You guys. Not a day has passed that this reality has not stung me at my core. Real women, 18 of them minors, CHILDREN, walled up in a hole by slave traders. Clawing and scratching, desperate for release. Robbed of the very right to breathe the air around them. In utter, desolate darkness. And freedom came. Release came. And I am so, so grateful.

But I am stuck. I cannot figure out how I am supposed to make mashed potatoes for dinner and order sweet gifts for people knowing there are millions more still trapped. MILLIONS. If this is not rocking our humanity like an earthquake, friends, what will?

And then there is this aspect of my life that is breaking me wide open too. It is caring for moms. Real moms. Who have the same hopes and dreams that you and I do as we welcome a baby into the world. They want labor to go well. They want a safe delivery. Even though they will be alone, with no one at their side, they want access to medical care that will keep them and their baby alive in the case of an emergency. They hope they will make enough milk to breastfeed and that the baby is healthy. They hope that baby will grow up and be able to go to school and have opportunities for a good and productive future.

Moms watch their babies die at an alarming rate because of premature births that could be prevented. Because of a FREAKING MOSQUITO BITE. Because of Strep B infections that can be detected by a simple test. You all probably know that I am a mom who has held my child, not breathing, in my arms. Handed him over to paramedics. Placed him in the ground and had to figure out how to walk away. You may not know that I have suffered four subsequent miscarriages, two in the last six months. I cannot compartmentalize the reality that while there may have been nothing I could have done for my own son, there are moms who are holding dying babies in their arms who can be saved by our help. I can't pretend that it is not a really hard thing that God has chosen to redeem my suffering by asking me to love moms and help save their babies while my own have not been saved. I will not pretend that this is easy for me all the time. But I will not back away from the chance to keep one more mama's arms full, one more little one alive and well and with a hope for the future.

And I break sometimes under the weight of needing to figure this out.

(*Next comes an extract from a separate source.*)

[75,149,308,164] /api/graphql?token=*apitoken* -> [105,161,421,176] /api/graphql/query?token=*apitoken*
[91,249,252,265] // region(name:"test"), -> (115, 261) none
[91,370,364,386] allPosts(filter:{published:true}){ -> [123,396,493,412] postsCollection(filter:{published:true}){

How do we fix these things? What is our Savior asking of me? of you? of us as the Body of Christ?

And so I find myself a bit quieter these days, because I have got to seek the voice of the only Answer. The only voice that saves. The only one who can heal this brokenness and bring light to the darkness, the one who sets captives free. And me, I am feeling a little bit broken, dark and held captive. And I need an advent. A new beginning. A waiting. A settling into the very real reality of darkness so I can hold fast to the Light when it breaks upon us at Christmas.

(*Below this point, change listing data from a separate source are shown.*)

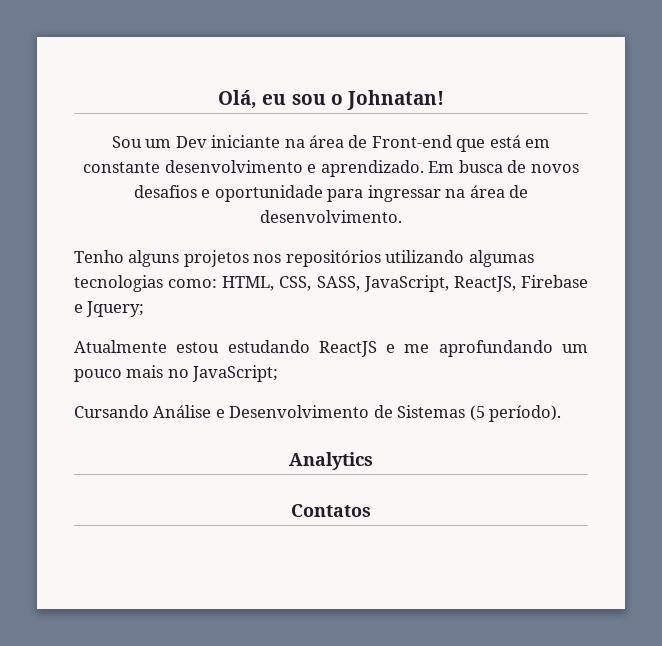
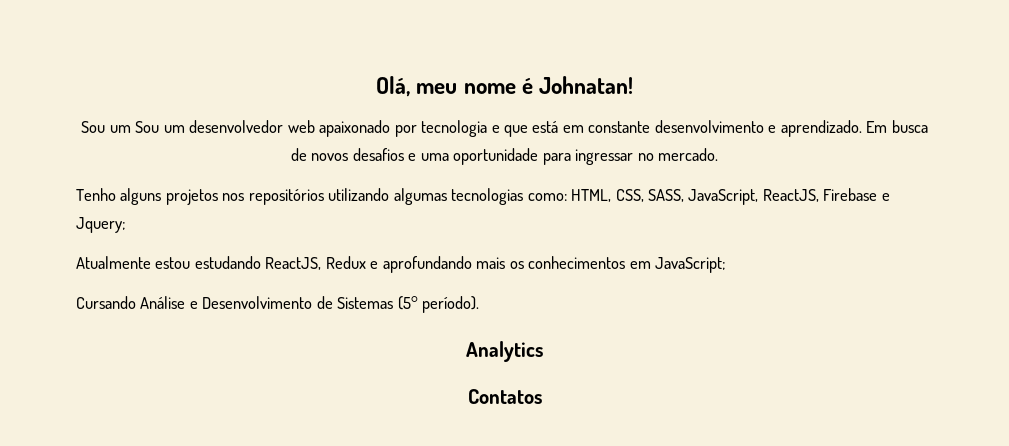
[262,94,343,105] eu sou o -> [416,78,533,94] meu nome é
[175,135,452,148] Dev iniciante na área de Front-end -> [135,120,500,137] Sou um desenvolvedor web apaixonado por tecnologia e
(211, 193) none -> [420,153,449,161] uma
[445,185,529,198] [260,210,402,223] na área de desenvolvimento. -> [637,148,719,161] no mercado.
[318,340,588,357] [74,365,189,382] ReactJS e me aprofundando um pouco mais no -> [265,256,651,273] ReactJS, Redux e aprofundando mais os conhecimentos em
[469,405,485,421] (5 -> [397,296,418,310] (5°

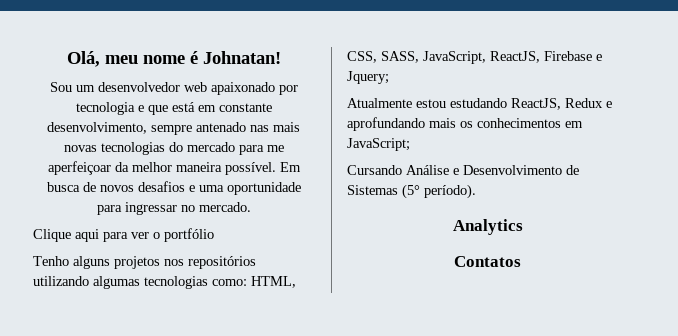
[135,121,185,133] Sou um -> (95, 88) none
[654,120,862,137] desenvolvimento e aprendizado. -> [47,122,300,135] [63,142,284,155] [47,161,276,175] desenvolvimento, sempre antenado nas mais novas tecnologias do mercado para me aperfeiçoar da melhor maneira possível.
(719, 154) none -> [33,228,214,242] // Clique aqui para ver o portfólio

I need to read stories to my guys and spend the afternoons with my neighbors. I need to bump along dusty roads and watch a seventeen year old expectant mom change her plastic tarp roof out for a tin one thanks to generous friends. I need to rock baby orphans on my lap and deck the halls of their home and scoop rice and beans into their hungry mouths and love. I need to remember that love conquers all, my friends. And for that, I need to be here. Where I love and am loved.

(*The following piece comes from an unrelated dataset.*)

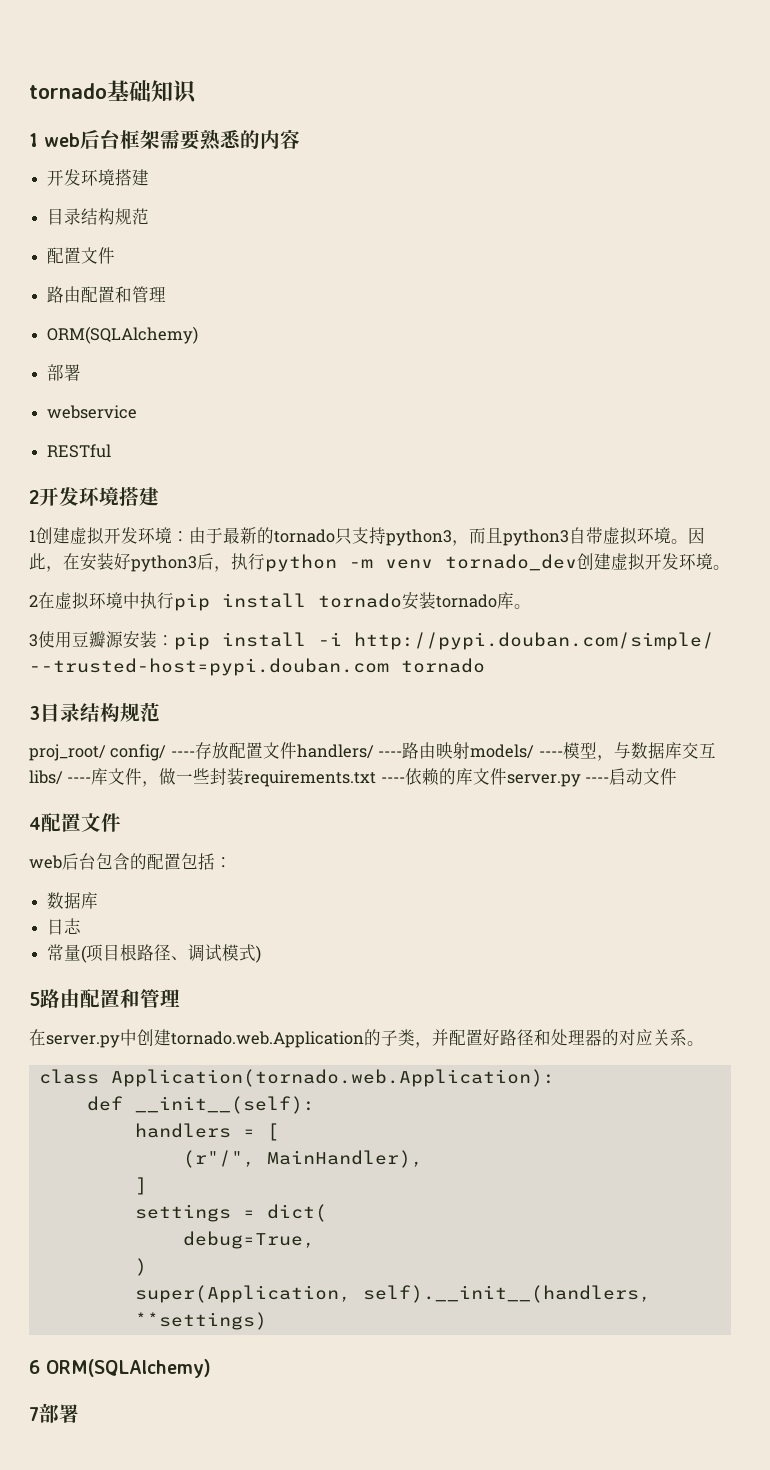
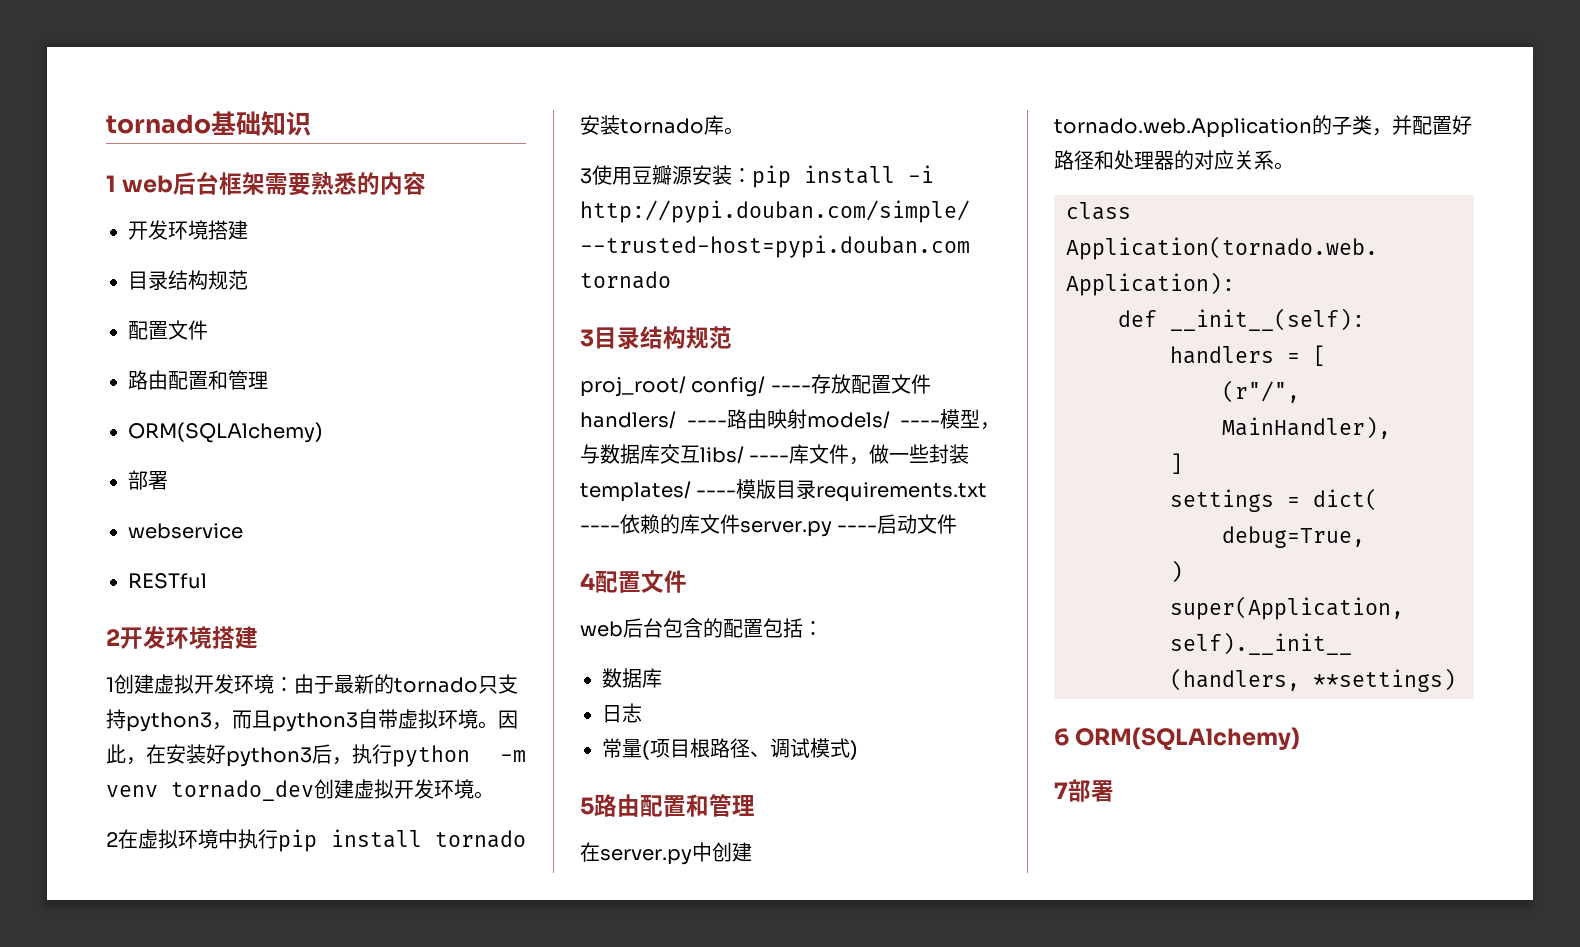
(245, 776) none -> [580,479,817,502] templates/ ----模版目录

So, I am going to go ahead and proceed here for what it's worth to those of you following along. But I am not going to force the happy holiday joy of the world. I am going to write the things that are pressing on my heart. And I am going to do so without much fanfare. Without hoping you'll see it as worthy of sharing or applauding or commenting. Just me. Real. In my space. With my heart open and broken and bleeding and waiting for the dawn of something new.

So, I bailed on you guys. But I am not sorry. And I hope you understand why.